İZMİR 2. İDARE MAHKEMESİ: 26/10/2016 tarih ve 2016/342 Esas sayı ile, ‘‘…Bakılan dava; Mahkememizde, İzmir 8. Asliye Hukuk Mahkemesi'nin 30.01.2014 tarih ve E:2011/440, K:2014/28 sayılı görev ret kararı sonrası açılmış olup, davalı İzmir Büyükşehir Belediye Başkanlığı tarafından Mahkememize sunulan cevap dilekçesinde, dava konusu parselin 66 m2'lik kısmının kaldırım olarak kullanıldığı, fiili el atma olduğu, bu nedenle davanın adli yargı yerinde görülmesi gerektiği gerekçesiyle görev itirazında bulunulması üzerine, görev itirazının çözümlenebilmesi için Mahkememizin 26.05.2016 tarihli ara kararı ile keşif ve bilirkişi incelemesi yaptırılmasına karar verildiği, taşınmaza fiili el atma olup olmadığının ve taşınmazın bedelinin tespiti amacıyla mahallinde yapılan keşif ve bilirkişi incelemesi sonucu, bilirkişiler Harita Mühendisi ve Gayrimenkul Değerleme Uzmanı M. Koray Topuz, Şehir Plancısı ve Konut Değerleme Uzmanı Tuğba Gökkaya ve İnşaat Mühendisi ve Gayrimenkul Değerleme Uzmanı Önsel Koç tarafından hazırlanarak Mahkememize sunulan bilirkişi raporunda; dava konusu parselin 25 metrelik yol kullanımında kalan kısmın 42 m2'sinin kaldırım olarak kullanıldığı ve fiili el atma bulunduğu yönünde görüş belirtilmiştir.

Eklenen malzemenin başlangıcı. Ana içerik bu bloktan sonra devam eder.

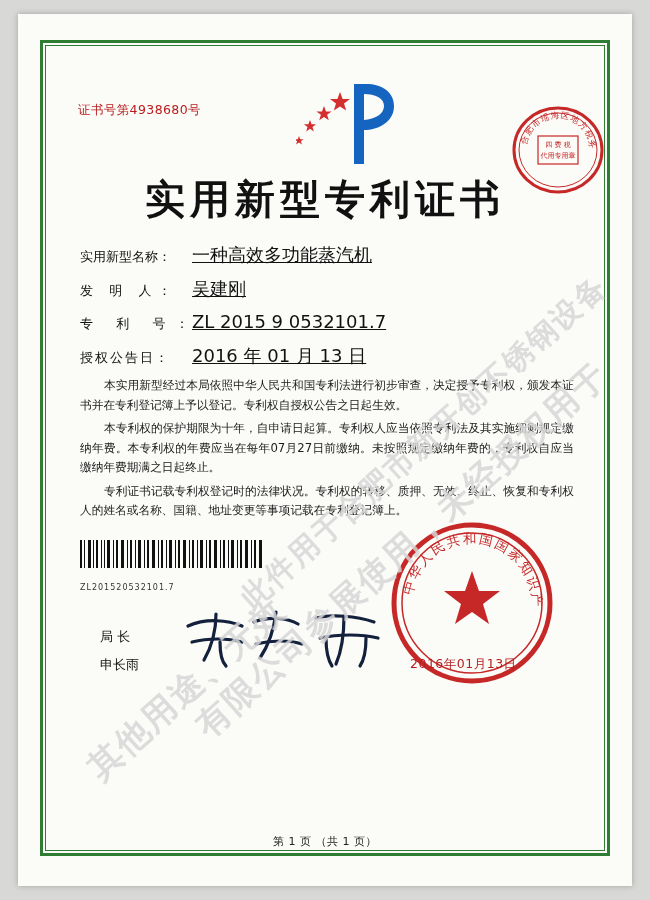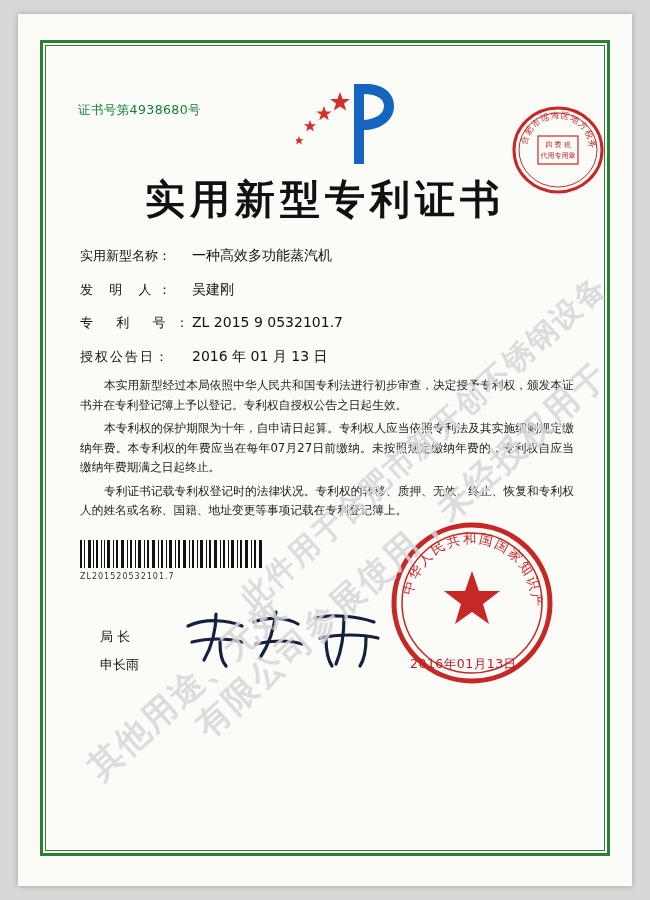--- a/index.html
+++ b/index.html
@@ -65,7 +65,7 @@
     top: 38px;
     font-family: "DejaVu Sans", sans-serif;
     font-size: 12.5px;
-    color: #15803d;
+    color: #b91c1c;
     letter-spacing: 0.4px;
   }
 

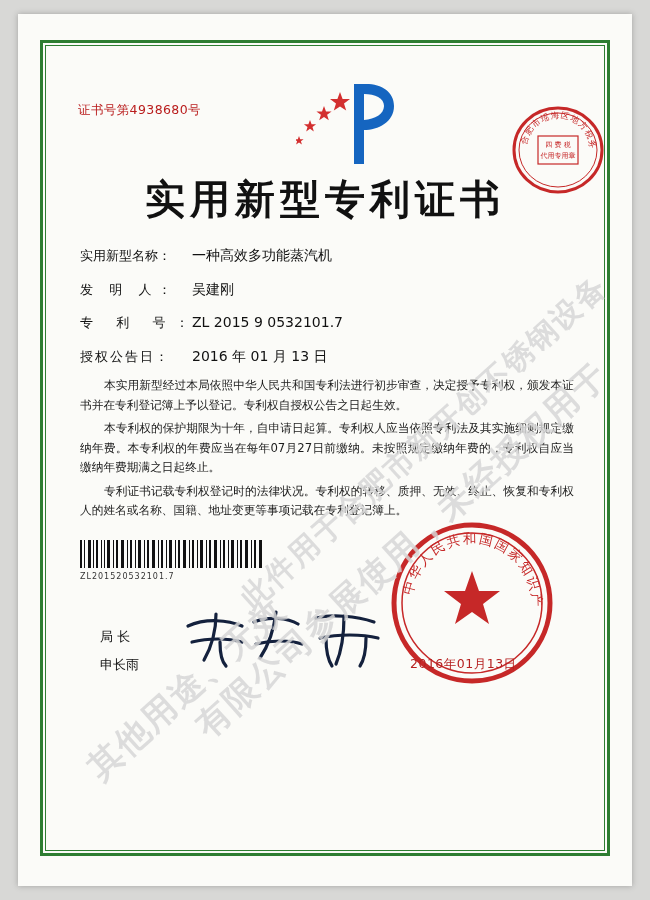--- a/index.html
+++ b/index.html
@@ -128,8 +128,9 @@
   }
   .field .val {
     display: inline-block;
-    font-size: 14px;
+    font-size: 18px;
     color: #111;
+    text-decoration: underline;
   }
   .f-name .lbl   { width: 112px; }
   .f-inventor .lbl { width: 112px; letter-spacing: 6.5px; }

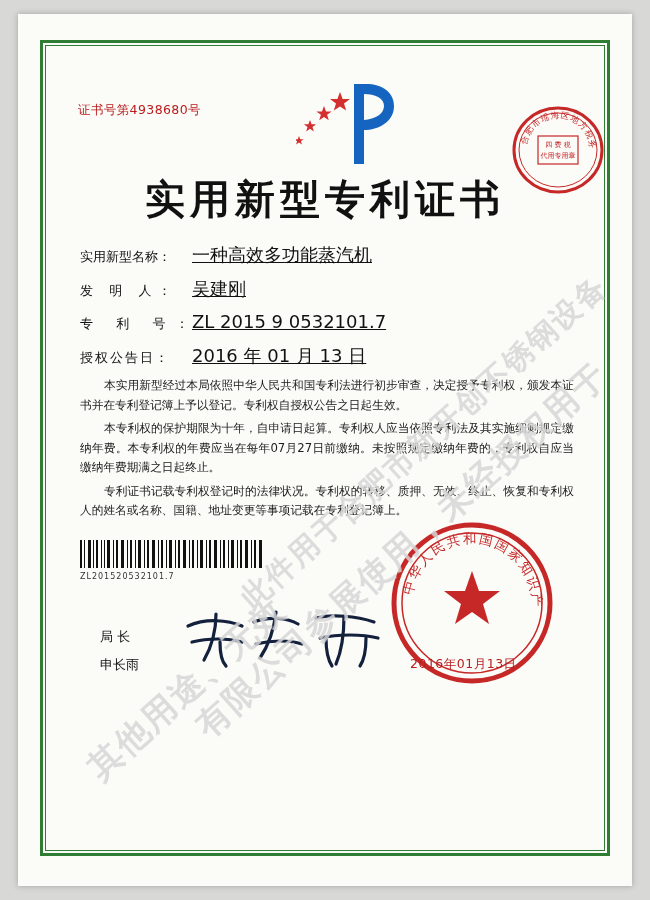--- a/index.html
+++ b/index.html
@@ -167,7 +167,7 @@
     font-size: 8px;
     letter-spacing: 1px;
     color: #333;
-    margin-top: 0;
+    margin-top: 11px;
   }
 
   

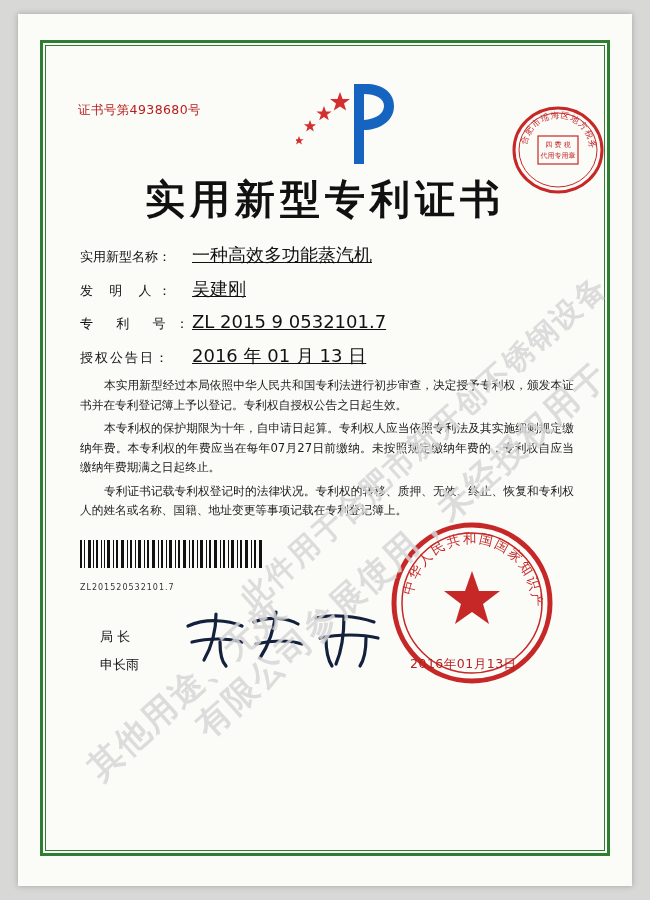--- a/index.html
+++ b/index.html
@@ -401,6 +401,7 @@
 
       <div class="seal-date">2016年01月13日</div>
 
+      <div class="footer">第 1 页 （共 1 页）</div>
 
       <div class="seal-small">
         <svg viewBox="0 0 96 96">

Bu durumda; dava konusu 846 parsel sayılı taşınmaza davalı idarece kamulaştırmasız fiilen el atıldığı, parselin bir bütün olarak düşünülmesi ve el atmanın varlığı halinde taşınmazın tamamı açısından el atmanın varlığının kabul edilerek buna göre değerlendirilmesi gerektiği sonucuna varıldığından, bu taşınmaz bakımından el atmadan doğan zararın tazminine yönelik davanın, haksız fiillere ilişkin özel hukuk hükümlerine göre görüm ve çözümü adli yargı yerinin görevine girmektedir.

Nitekim Uyuşmazlık Mahkemesi'nin 14.07.2014 tarih ve H:2014/115, K:2014/714 sayılı kararı da bu yöndedir.

Açıklanan nedenlerle 2247 sayılı yasanın 19. maddesi uyarınca, davada adli yargı merciinin görevli olduğu ve Mahkememizin görevsizliği kanaatine varıldığı…’’ ’’ şeklindeki gerekçesi ile davanın adli yargının görev alanına girdiğini belirterek, 2247 sayılı Uyuşmazlık Mahkemesinin Kuruluş ve İşleyişi Hakkında Kanun’un 19. maddesi hükümleri uyarınca görevli yargı merciinin belirlenmesi için dosyanın Uyuşmazlık Mahkemesi’ne gönderilmesine, dosya incelemesinin Uyuşmazlık Mahkemesi’nce karar verilinceye kadar ertelenmesine karar vererek dosyayı Mahkememize göndermiştir.

İNCELEME VE GEREKÇE :

Uyuşmazlık Mahkemesi Hukuk Bölümü’nün, Nuri NECİPOĞLU’nun Başkanlığında, Üyeler: Ali ÇOLAK, Yusuf Ziyaattin CENİK, Alaittin Ali ÖĞÜŞ, Süleyman Hilmi AYDIN, Mehmet AKBULUT ve Yüksel DOĞAN’ın katılımlarıyla yapılan 20.2.2017 günlü toplantısında:

l-İLK İNCELEME: Dosya üzerinde 2247 sayılı Yasa’nın 27. maddesi uyarınca yapılan incelemeye göre; adli ve idari yargı yerleri arasında 2247 sayılı Yasa’nın 19. maddesinde öngörülen biçimde olumsuz görev uyuşmazlığı doğduğu, idari yargı dosyasının, son görevsizlik kararını veren mahkemece adli yargı dosyası da temin edilmek suretiyle Uyuşmazlık Mahkemesi’ne gönderildiği ve usule ilişkin herhangi bir noksanlık bulunmadığı anlaşıldığından görev uyuşmazlığının esasının incelenmesine oy birliği ile karar verildi.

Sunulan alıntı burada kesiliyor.